Example
Wendy is a deferred member of an occupational pension scheme; she has made no contributions in the past five years as she has been abroad and did not have any relevant UK earnings. In 2023-24 she returns to the UK and has a salary of £250,000.
As Wendy is now a UK resident with relevant UK earnings, she can make contributions using carry-forward, as it is not a requirement to be in the UK in the year you are carrying forward from.
So if someone has spent a period of time overseas they can still carry forward any unused allowance from those years once they return to the UK providing they were a member of a registered pension scheme at some point in the relevant tax years.
Wendy is eligible to carry forward the full unused allowance from the previous three tax years so has an available annual allowance of £180,000.
She can make a gross member contribution at this level – meaning she would be paying in £144,000 and getting £36,000 basic rate relief in the pension – as she also has the relevant UK earnings to be entitled to the tax relief.
Compare this with Tony, who opted out of his workplace pension five years ago but remained a deferred member.
He has relevant UK earnings of £35,000 and has done so for the past five tax years. He inherits £250,000 and wants to maximise his pension contributions.
Tony, like Wendy, is eligible to carry forward the full unused allowance from the previous three tax years so again has an available annual allowance of £180,000.
However, the maximum member contribution Tony can make is limited to his earnings in the current tax year of £35,000.
The fact he had earnings and could have made contributions in previous tax years is irrelevant. Most pension providers will only accept tax relievable contributions.
Employer contributions are paid into the pension gross and are not limited to the member’s earnings.

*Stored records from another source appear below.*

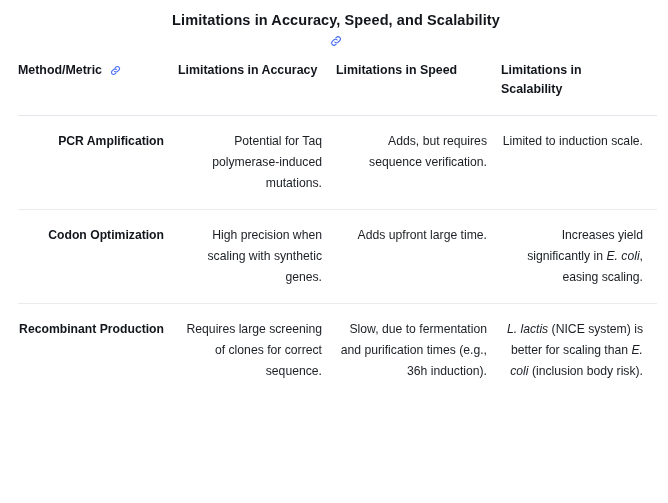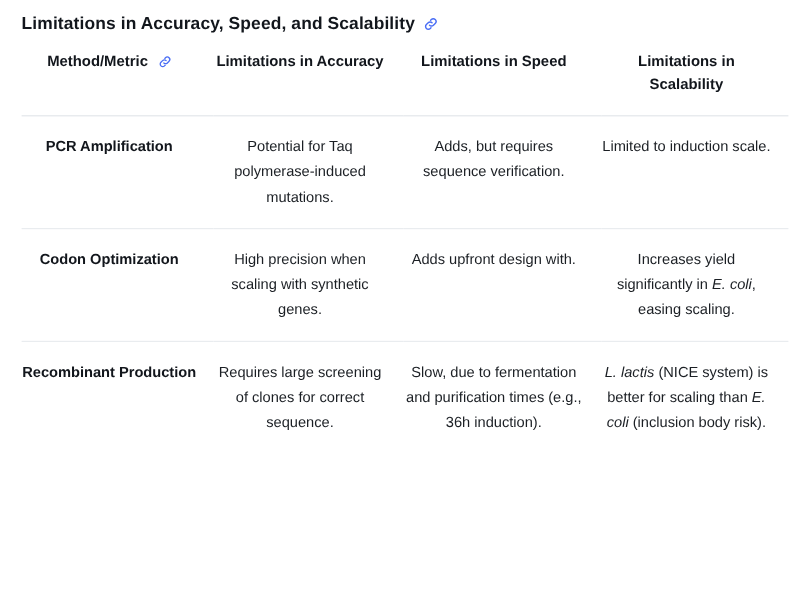"Limitations in Accuracy, Speed, and" .section-title { flex-direction: none -> column }
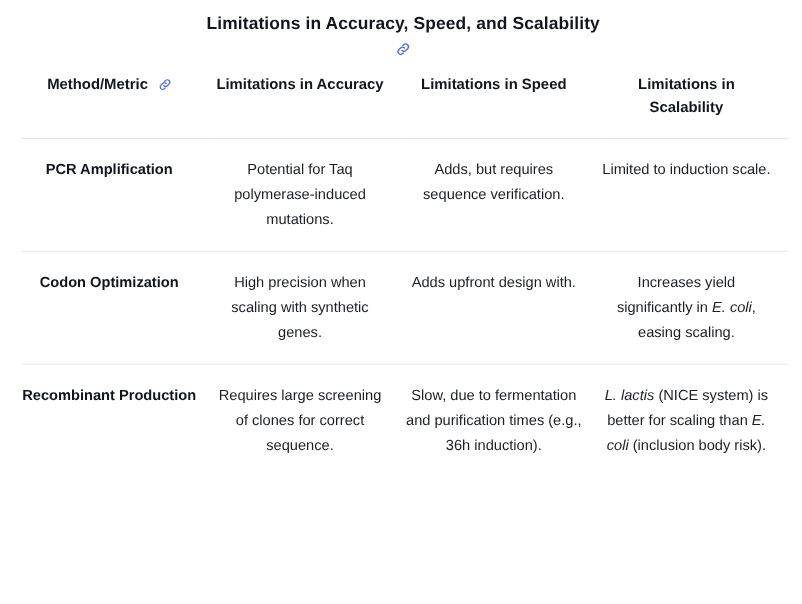"Method/Metric" table.tbl th { text-align: center -> left }
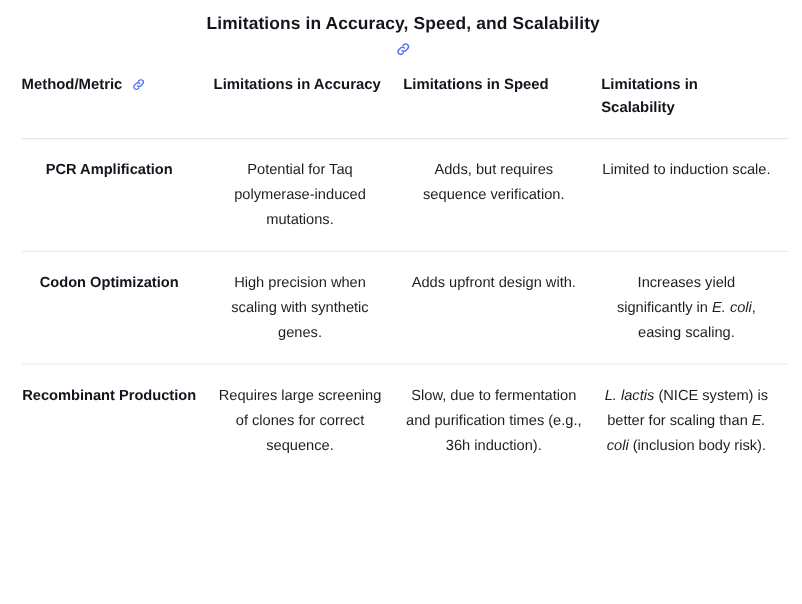"PCR Amplification" table.tbl td { text-align: center -> right }
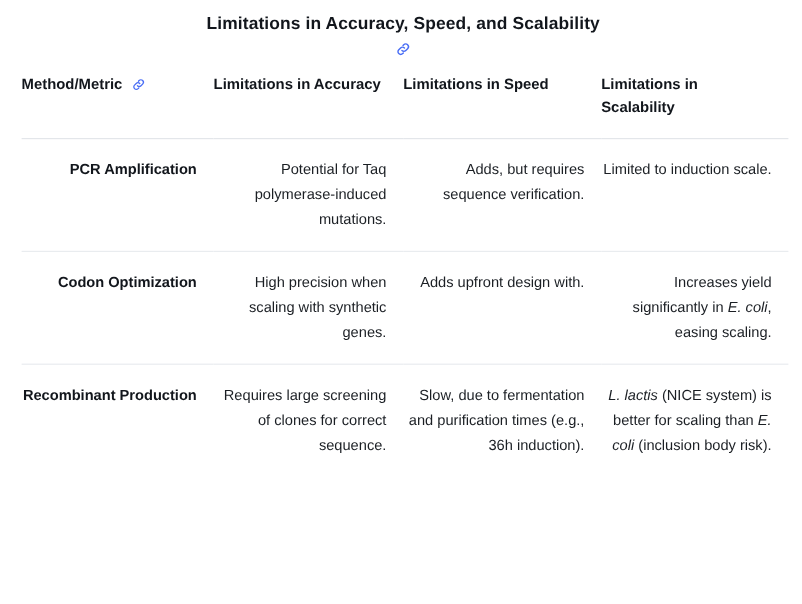"Adds upfront design with." td { text: design with -> large time }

However, any employer contribution must meet the "wholly and exclusively" test – broadly meaning the employee has to add that value to the business – for the contributions to be deducted as an expense from the company’s taxable profit.
If the annual allowance is exceeded, this will not impact the employer’s ability to claim the contribution as a tax-relievable business expense.
Instead, if the member does not have sufficient carry-forward, they would be liable for an annual allowance charge personally.
There is no requirement to report the use of carry forward to HM Revenue & Customs, only contributions in excess of the available allowance that need to be declared on a tax return.
It is recommended though that comprehensive records are kept where contributions exceed the annual allowance in any given year.